A key metric for any Operations or IT team is the mean time to detect (MTTD) failures and outages. Minimizing the time it takes to detect issues makes it that much easier to identify root causes and fix the problem. The result is a lower mean time to resolution (the all-important MTTR) and helps your entire team meat your service level agreements.
In general, the process starts with defining your SLA, then looking at your past incidents to determine a time budget from each incident. After identifying an optimal time to detection, you can optimize Checkly settings to make sure your alerts reach you in time with without producing unecessary noise.

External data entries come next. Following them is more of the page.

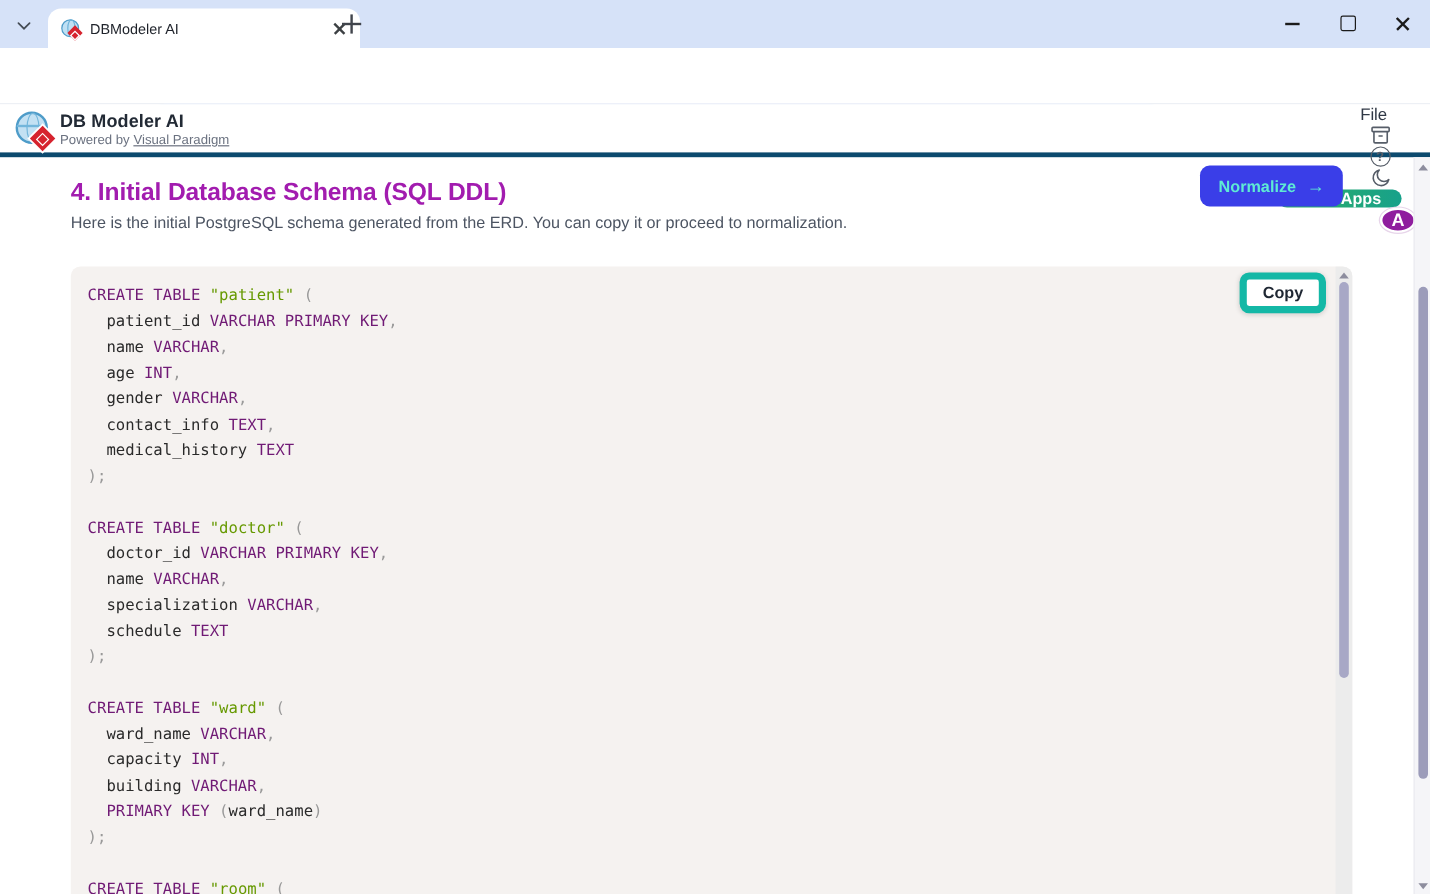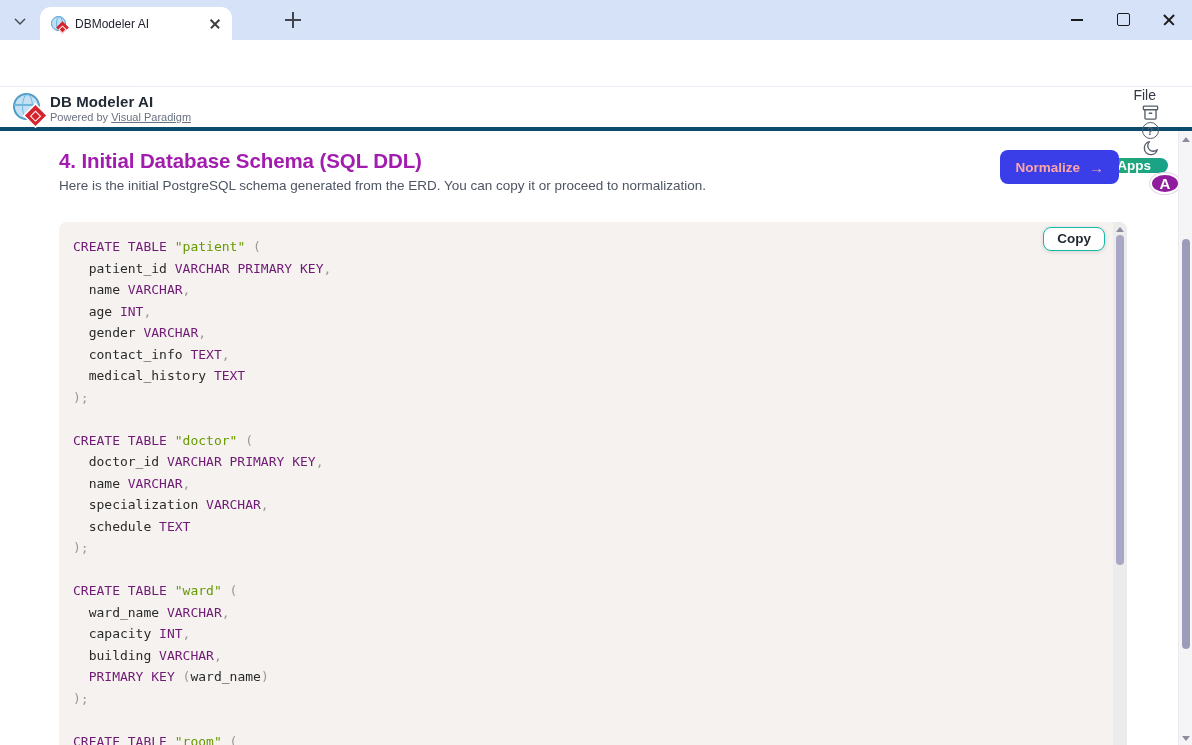--- a/index.html
+++ b/index.html
@@ -12,7 +12,7 @@
   
   .tabstrip { position:absolute; top:0; left:0; right:0; height:40px; background:#d6e2f8; }
   .tab-search { position:absolute; left:8px; top:9px; width:24px; height:24px; border-radius:50%; display:flex; align-items:center; justify-content:center; cursor:pointer; }
-  .tab { position:absolute; left:40px; top:7px; width:192px; height:33px; background:#fff; border-radius:11px 11px 0 0; display:flex; align-items:center; }
+  .tab { position:absolute; left:40px; top:7px; width:260px; height:33px; background:#fff; border-radius:11px 11px 0 0; display:flex; align-items:center; }
   .favicon { position:relative; width:16px; height:16px; margin-left:11px; flex:0 0 auto; }
   .favicon .globe { position:absolute; left:0; top:0; width:15px; height:15px; border-radius:50%; background:#bfe0f4; border:1.5px solid #4e9cc9; }
   .favicon .globe::after { content:""; position:absolute; left:4px; top:-1px; width:5px; height:13px; border:1px solid #6fb4da; border-radius:50%; }

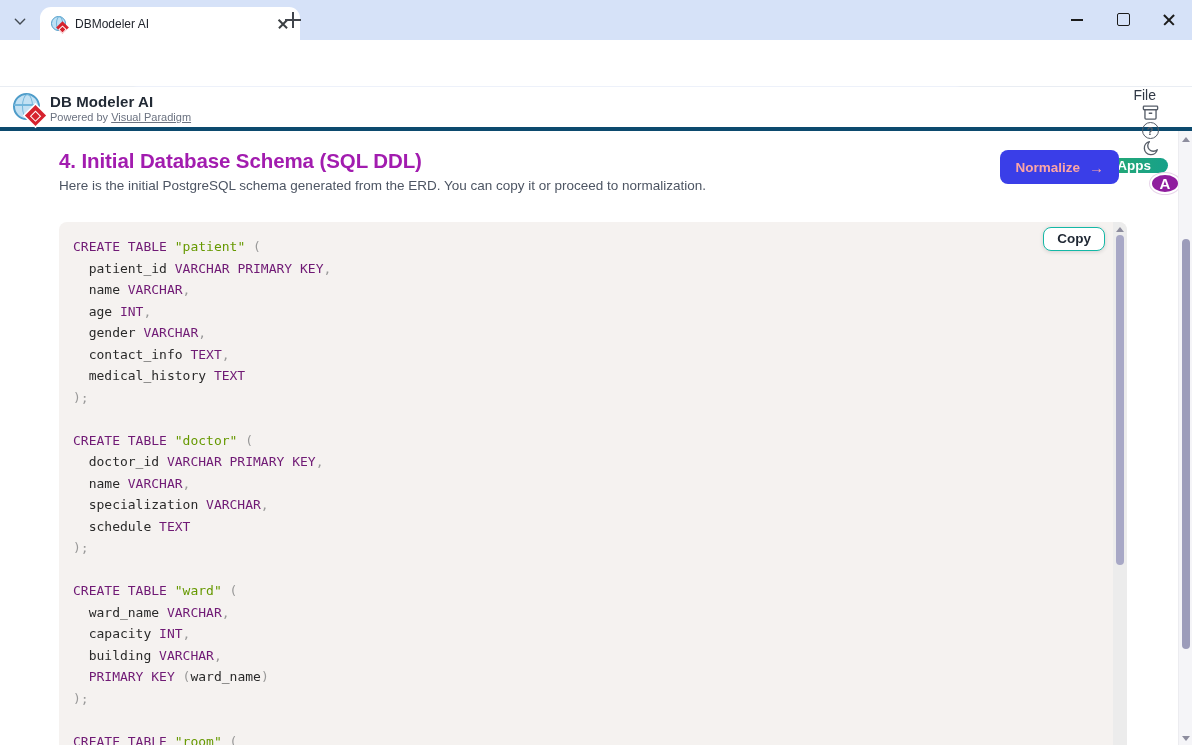--- a/index.html
+++ b/index.html
@@ -72,7 +72,7 @@
   .app-avatar { width:30px; height:30px; border-radius:50%; background:#8f1d9e; border:2px solid #fff; box-shadow:0 0 0 1px #e7d5ea; color:#fff; font-size:15px; font-weight:bold; display:flex; align-items:center; justify-content:center; cursor:pointer; }
   
   .page-title { position:absolute; left:59px; top:149px; font-size:20.5px; font-weight:bold; color:#a21caf; letter-spacing:-.1px; }
-  .normalize-btn { position:absolute; right:73px; top:150px; height:34px; padding:0 15px; border:none; border-radius:8px; background:#3a3ee8; color:#fca5a5; font-size:13.5px; font-weight:bold; font-family:inherit; display:flex; align-items:center; gap:9px; cursor:pointer; }
+  .normalize-btn { position:absolute; right:73px; top:138px; height:34px; padding:0 15px; border:none; border-radius:8px; background:#3a3ee8; color:#5eead4; font-size:13.5px; font-weight:bold; font-family:inherit; display:flex; align-items:center; gap:9px; cursor:pointer; }
   .normalize-btn .arr { font-size:15px; font-weight:normal; }
   .page-subtitle { position:absolute; left:59px; top:178px; font-size:13.5px; color:#4d5563; }
   

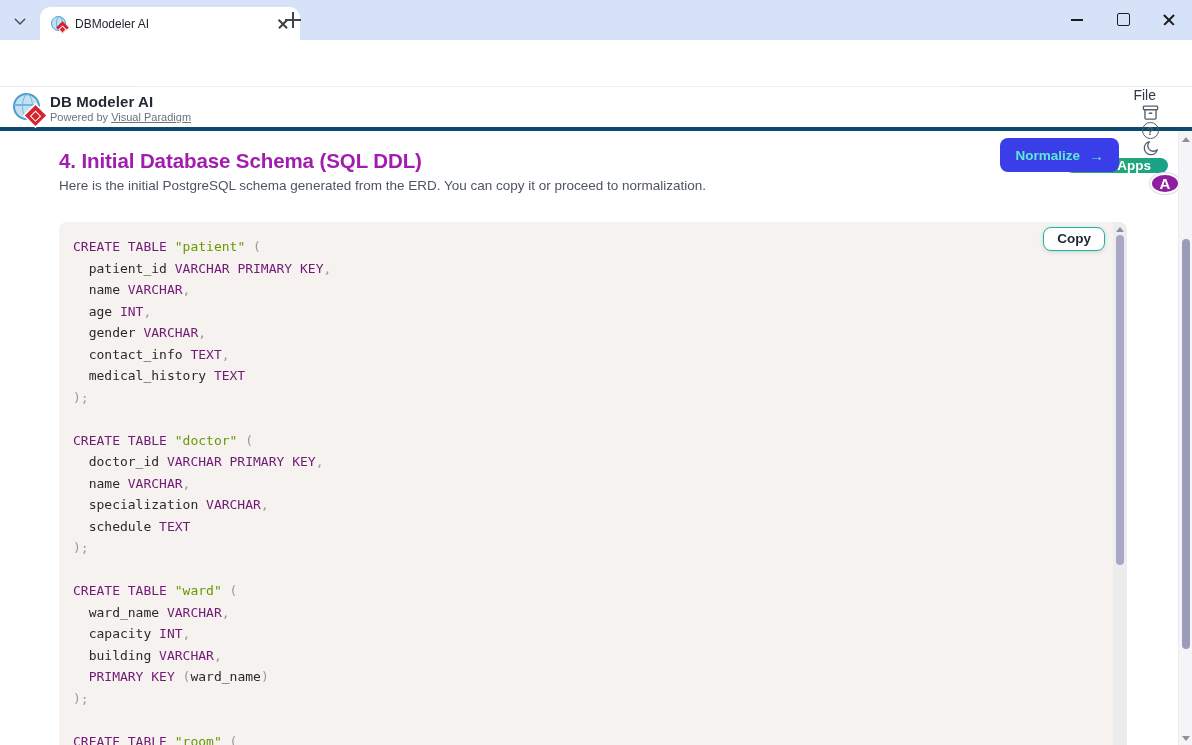--- a/index.html
+++ b/index.html
@@ -81,7 +81,7 @@
   pre.code { margin:0; padding:14px 20px 0 14px; font-family:"DejaVu Sans Mono", monospace; font-size:13px; line-height:21.5px; }
   .code-line { white-space:pre; min-height:21.5px; }
   .tok-k { color:#701a75; } .tok-s { color:#669900; } .tok-p { color:#999999; } .tok-n { color:#2a2a2a; }
-  .copy-btn { position:absolute; top:5px; right:22px; background:#fff; border:1px solid #14b8a6; border-radius:8px; box-shadow:0 1px 4px rgba(0,0,0,.14); padding:3px 13px 4px; font-size:13.5px; font-weight:bold; color:#1f2733; font-family:inherit; cursor:pointer; }
+  .copy-btn { position:absolute; top:5px; right:22px; background:#fff; border:6px solid #14b8a6; border-radius:8px; box-shadow:0 1px 4px rgba(0,0,0,.14); padding:3px 13px 4px; font-size:13.5px; font-weight:bold; color:#1f2733; font-family:inherit; cursor:pointer; }
   .inner-sb { position:absolute; top:0; right:0; bottom:0; width:14px; background:#ececec; }
   .inner-sb .arrow-up { position:absolute; top:5px; left:3px; width:0; height:0; border-left:4px solid transparent; border-right:4px solid transparent; border-bottom:5px solid #8d8d9e; cursor:pointer; }
   .inner-sb .thumb { position:absolute; top:13px; left:3px; width:8px; height:330px; background:#a8a8c6; border-radius:4px; cursor:pointer; }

How to decide a frequency for automated site checks
The story begins with your SLA
The story of check frequency begins with your service level agreement with your users. Even if you don’t have an explicit contract with your users about uptime, you’ll still have expectations for how much downtime is acceptable. If you’re aiming for 99% uptime, that means you’ll have about 7 hours of acceptable downtime in a month before you break SLA. If you want three nines (99.9% uptime), you can only afford 43 minutes of downtime per month. How well you meet this SLA depends on the overall reliability of your service (how many failures you have) and your mean time to resolve those failures. And the first and often largest chunk of time in the time to resolve an issue, is the time it takes to detect an issue.
At 99% uptime with very few failures a month, it may be safe to rely on users to report problems on your service. With just 1-2 failures per month, you’ll be giving your users an hour to report the problem and still have a couple hours to get it fixed before breaking SLA.
However, if you’re shooting for 99.9% uptime, and have more than two failures per month, now you only have a few minutes to handle each incident. In that case, there’s no way users can report the problem before you’ve already broken SLA.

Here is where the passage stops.